他方才承諾時,確實未及深思血凝裳與血天部族的關係。
而就在此時,那即將消散的血蒼穹殘魂,似乎察覺到了血色小蛇身上劇烈波動的情緒。
他那雙深邃的血眸轉向這縷由自己隕落而伴生出的靈物,目光中流露出一種複雜難明的感慨。
“你……應是因為我的隕落,精氣神散入地脈,與泣血淵血煞之氣交織,歷經萬載歲月,方才孕育出的一縷天地之靈吧?”
此言一出,血色小蛇渾身一顫,連盤旋的姿態都有些不穩。
它愣愣地看向血蒼穹,又低頭看了看自己晶瑩如紅玉的身軀,遲疑道:
“我……我也不知道自己究竟從何而來。”
“自有意識起,便在那片暗無天日、充滿血霧的深淵裡飄蕩。

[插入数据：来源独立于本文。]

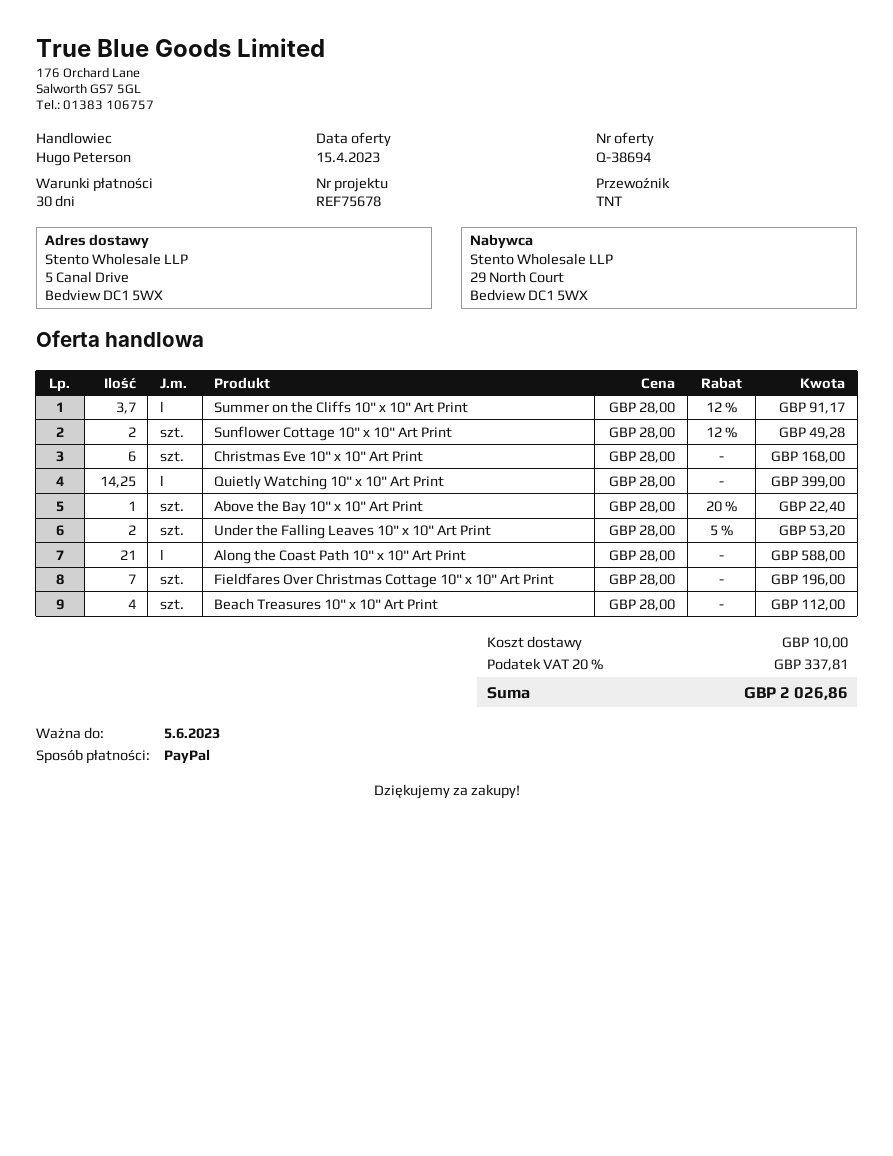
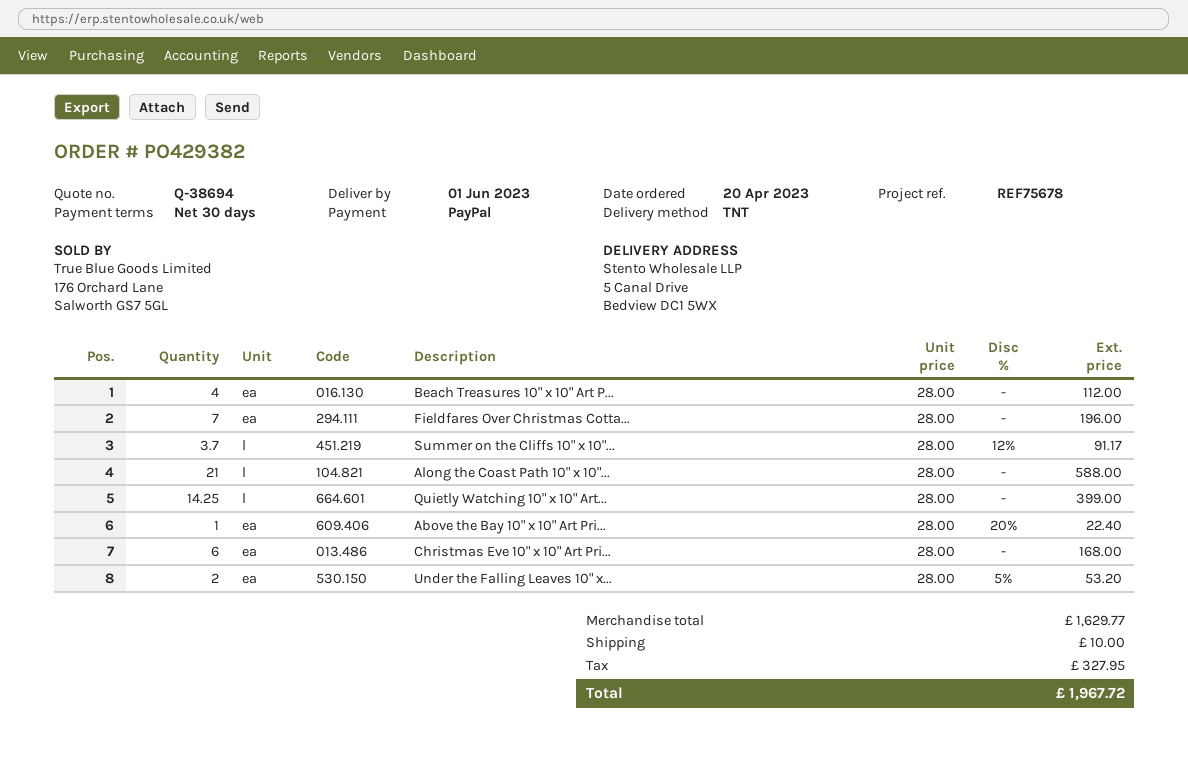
Sunflower Cottage 10" x 10" Art Print: 2 x 28.00 - 12% = 49.28 -> none
tax: 337.81 -> 327.95
total: 2026.86 -> 1967.72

”
“只知道不斷吸收血煞之氣,慢慢凝聚形體,生出靈智……”
“若說源頭,確實與那泣血淵和漫天的血霧脫不開干係。”
它聲音裡帶著迷茫,顯然是第一次真正思考自己的出生來歷。
血蒼穹輕輕點頭:
“這就對了,泣血淵因我隕落而成,淵中血霧本源,亦是我血肉神魂散化所生。”
“你自那血霧中孕育、誕生靈智,從根源上說……”
“你的存在,是因我而生,若以天地造化的緣分論,你可算是我某種意義上的後輩,甚至是孩子。”